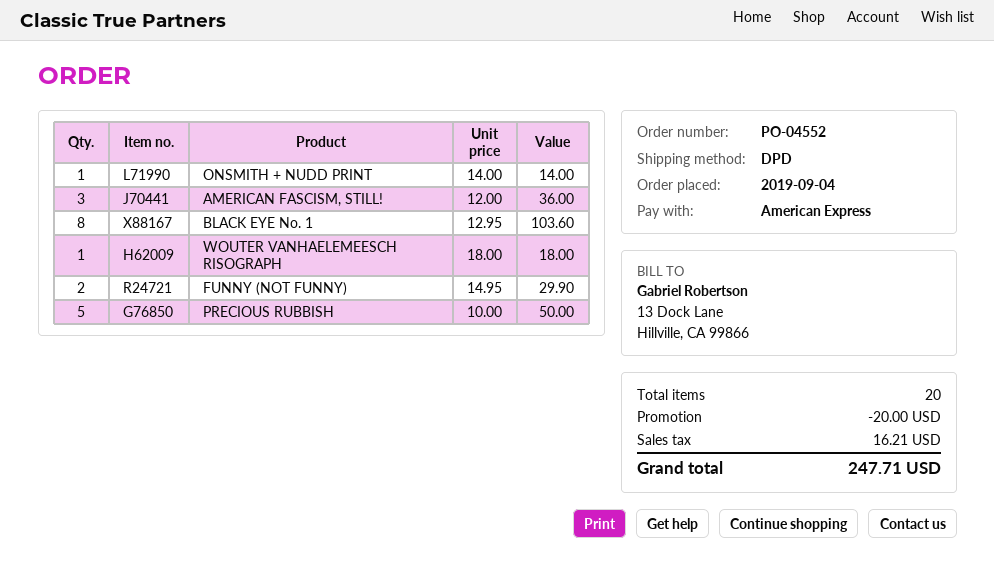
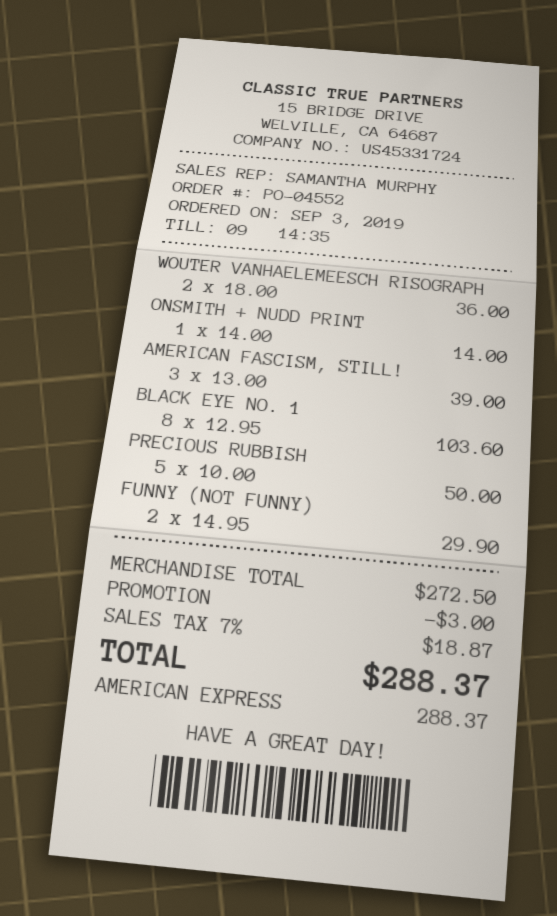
order date: 2019-09-04 -> 2019-09-03
AMERICAN FASCISM, STILL!: 3 x 12.00 = 36.00 -> 3 x 13.00 = 39.00
WOUTER VANHAELEMEESCH RISOGRAPH: 1 x 18.00 = 18.00 -> 2 x 18.00 = 36.00
discount: 20.00 -> 3.00
tax: 16.21 -> 18.87
total: 247.71 -> 288.37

What you have to do. Write out the whole listing verbatim, images excluded.

Your response.
order date: 2019-09-04 -> 2019-09-03
AMERICAN FASCISM, STILL!: 3 x 12.00 = 36.00 -> 3 x 13.00 = 39.00
WOUTER VANHAELEMEESCH RISOGRAPH: 1 x 18.00 = 18.00 -> 2 x 18.00 = 36.00
discount: 20.00 -> 3.00
tax: 16.21 -> 18.87
total: 247.71 -> 288.37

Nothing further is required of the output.